Reviewers Yutu and qj5j made remarks regarding the running time of the algorithm, and specifically the continuous updates in the fractional solver. The fractional solver is presented as continuously decreasing and increasing anti-server amounts, in keeping with previous work. But, this continuous process can be easily discretized into simple multiplicative updates, without affecting the correctness of the algorithm. This is a common trait of algorithms based on multiplicative updates; for an introduction to such discretization, see e.g. Chapter 4.2 of [1]. Similarly, the rounding scheme which maintains consistency and balance is presented as processing infinitesimal changes (in keeping with previous work), but can actually be applied only after the fractional solver has concluded; i.e., once per request.

Lower bounds:

Several reviewers had issues with the lower bounds complementing our main result. In particular, we showed that:

In the absence of a regret term, the competitive ratio of any algorithm is unfavorable (i.e., it has a polynomial dependence on $T$ ).
In the absence of a competitive ratio term, the regret of any algorithm is unfavorable (i.e., linear in $T$ ). We concluded that both a competitive ratio term and a regret term are necessary. As these lower bounds are rather simple, we chose to present them informally in “our results”; however, these lower bounds are concrete, and can easily be formalized as theorems. Given the reviewers’ feedback, we’ll formalize those lower bounds in the camera-ready version.

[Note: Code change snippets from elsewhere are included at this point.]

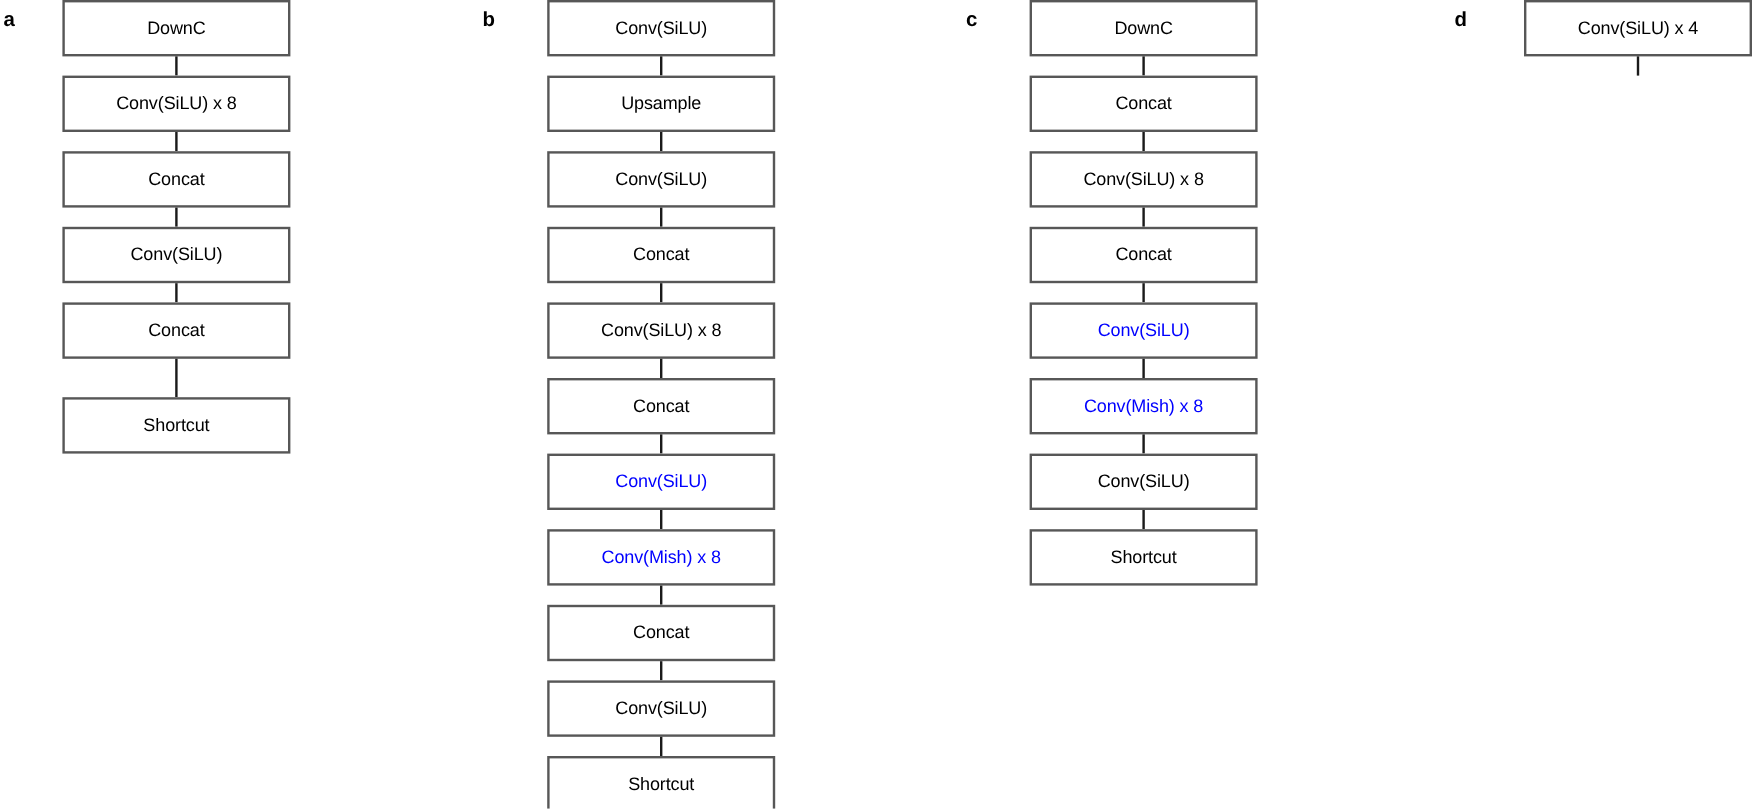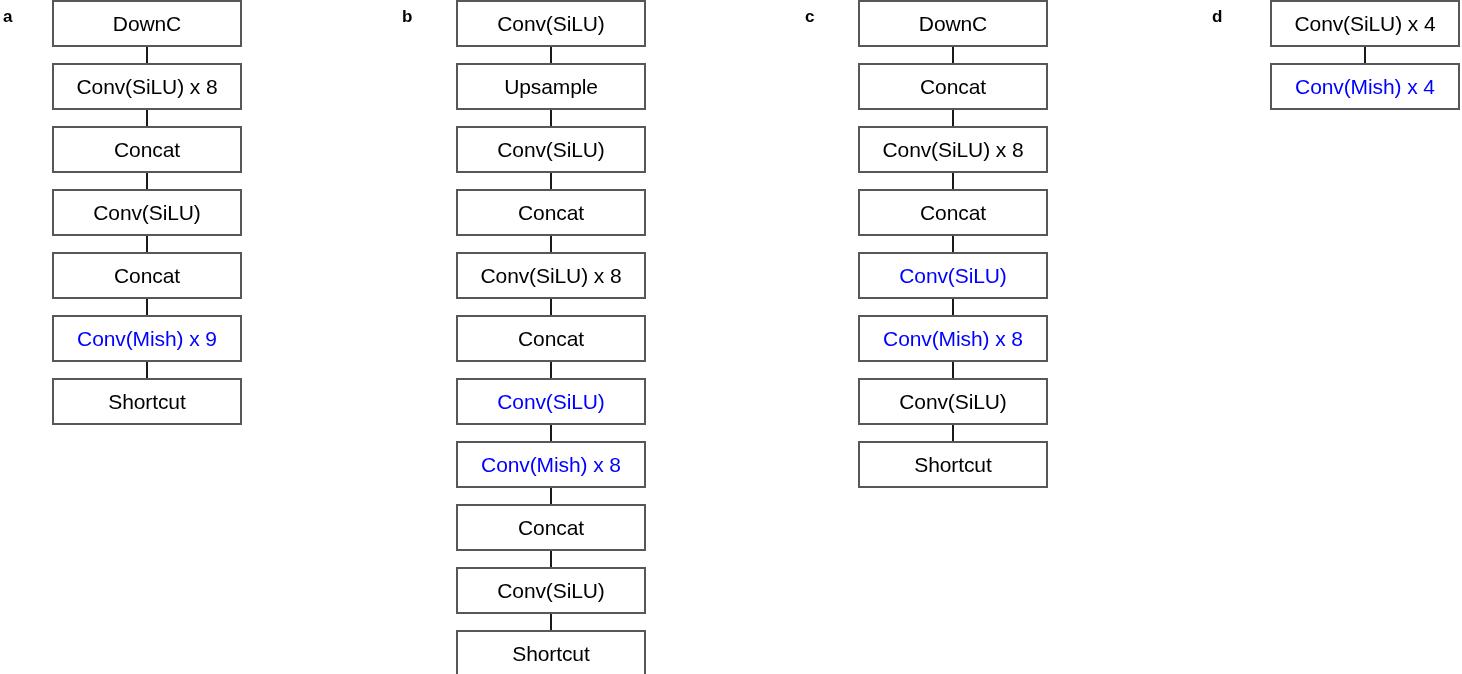"DownC" .node { font-size: 21px -> 15px }
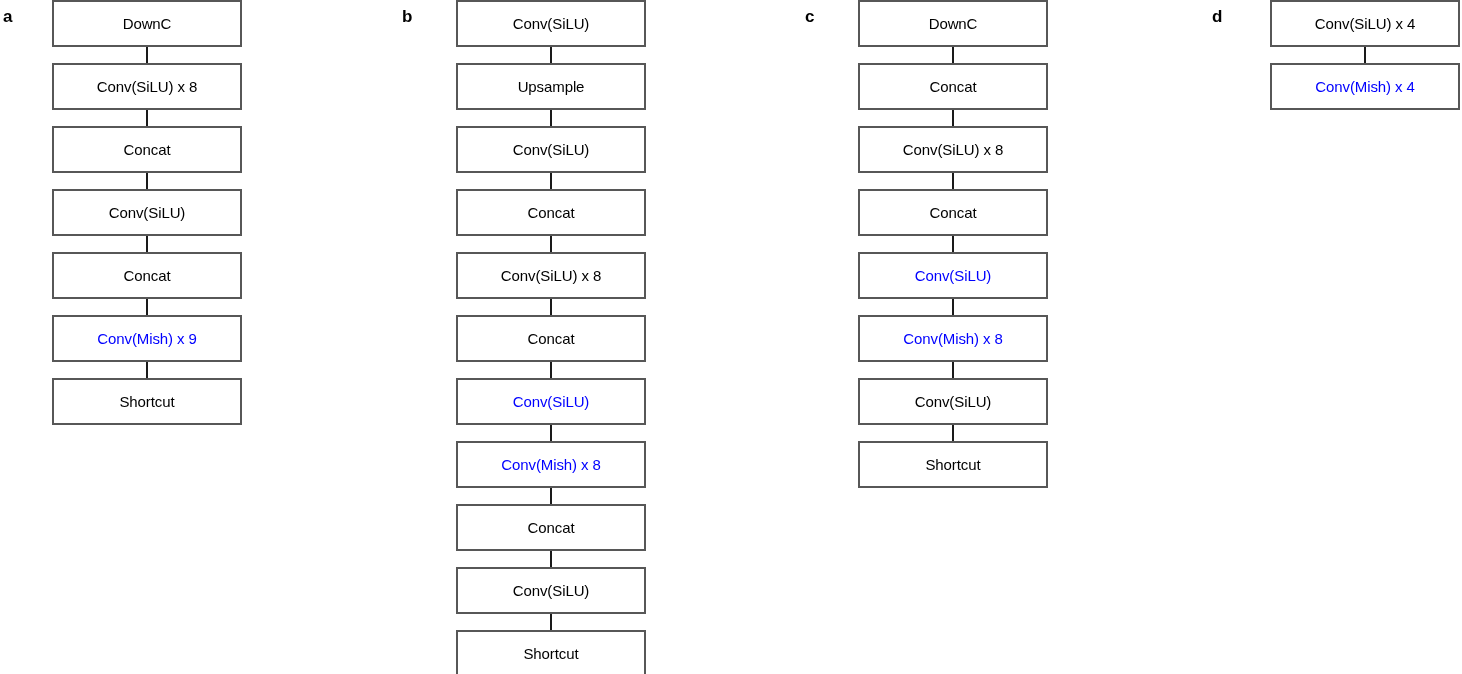"Conv(Mish) x 4" div.node { html: <div>Conv(Mish) x 4</div> -> none }
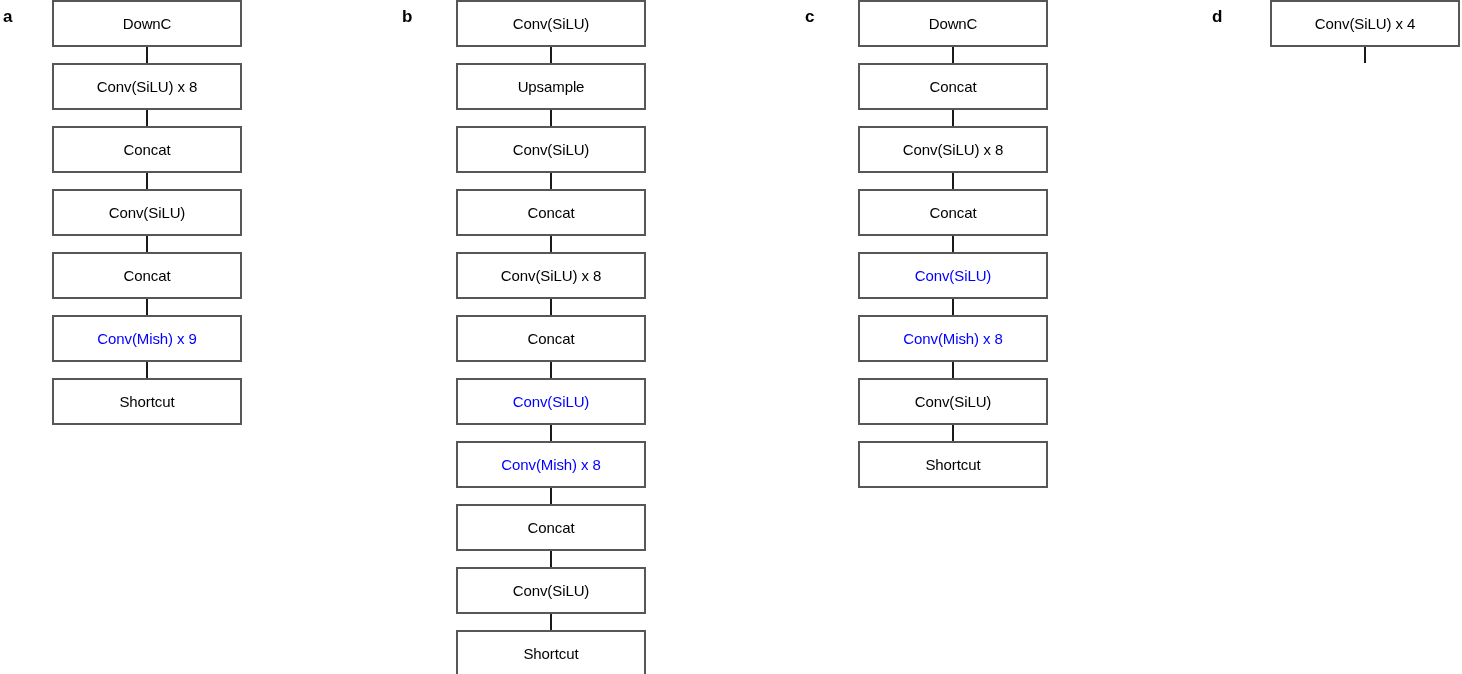"Conv(Mish) x 9" div.node { html: <div>Conv(Mish) x 9</div> -> none }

[1] “The Design of Competitive Online Algorithms via a Primal-Dual Approach” by Niv Buchbinder and Seffi Naor.

评论- Please comment on the rebuttal

2024-08-13

Dear reviewer qj5j, MmEo and VdxB,

Can you please read and comment on the rebuttal from the authors? Please also try to take other reviews and responses into consideration.

Regards, Area Chair

最终决定Accept (poster)

2024-09-25

This paper suggested a stochastic weight setting for online weighted paging. The access to the weight is modeled as a multi-armed bandit (MAB) model.

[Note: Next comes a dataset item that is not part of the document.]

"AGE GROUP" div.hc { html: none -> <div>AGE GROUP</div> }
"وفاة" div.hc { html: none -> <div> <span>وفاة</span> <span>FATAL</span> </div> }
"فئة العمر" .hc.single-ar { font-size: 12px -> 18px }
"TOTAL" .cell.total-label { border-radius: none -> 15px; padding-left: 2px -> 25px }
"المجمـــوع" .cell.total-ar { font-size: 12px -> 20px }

The review is somewhat mixed. it is generally agreed that the motivation of considering stochastic weight makes sense. However, the main criticism is that the specific model of MAB is not well justified, and the mere motivating example in the paper may not be sufficient. Nonetheless, it seems MAB is a simple yet powerful model, and it makes sense to start with this as one of the early paper to initiate the study of the stochastic setting.

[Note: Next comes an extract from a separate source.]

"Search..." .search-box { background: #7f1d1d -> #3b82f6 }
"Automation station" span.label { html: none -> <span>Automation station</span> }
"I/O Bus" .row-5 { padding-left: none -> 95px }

The review somewhat agreed that the algorithm is technically nontrivial, and is an interesting combination of the online primal-dual/rounding framework with MAB. However, criticisms including practical efficiency of the algorithm and the clarity of the technical presentation (for example the vague lower bound argument) are also raised.

This is a borderline paper, but I suggest for an acceptance because of the conceptual value of initiating the stochastic setting of online weighted paging, as well as the technical strength of the paper.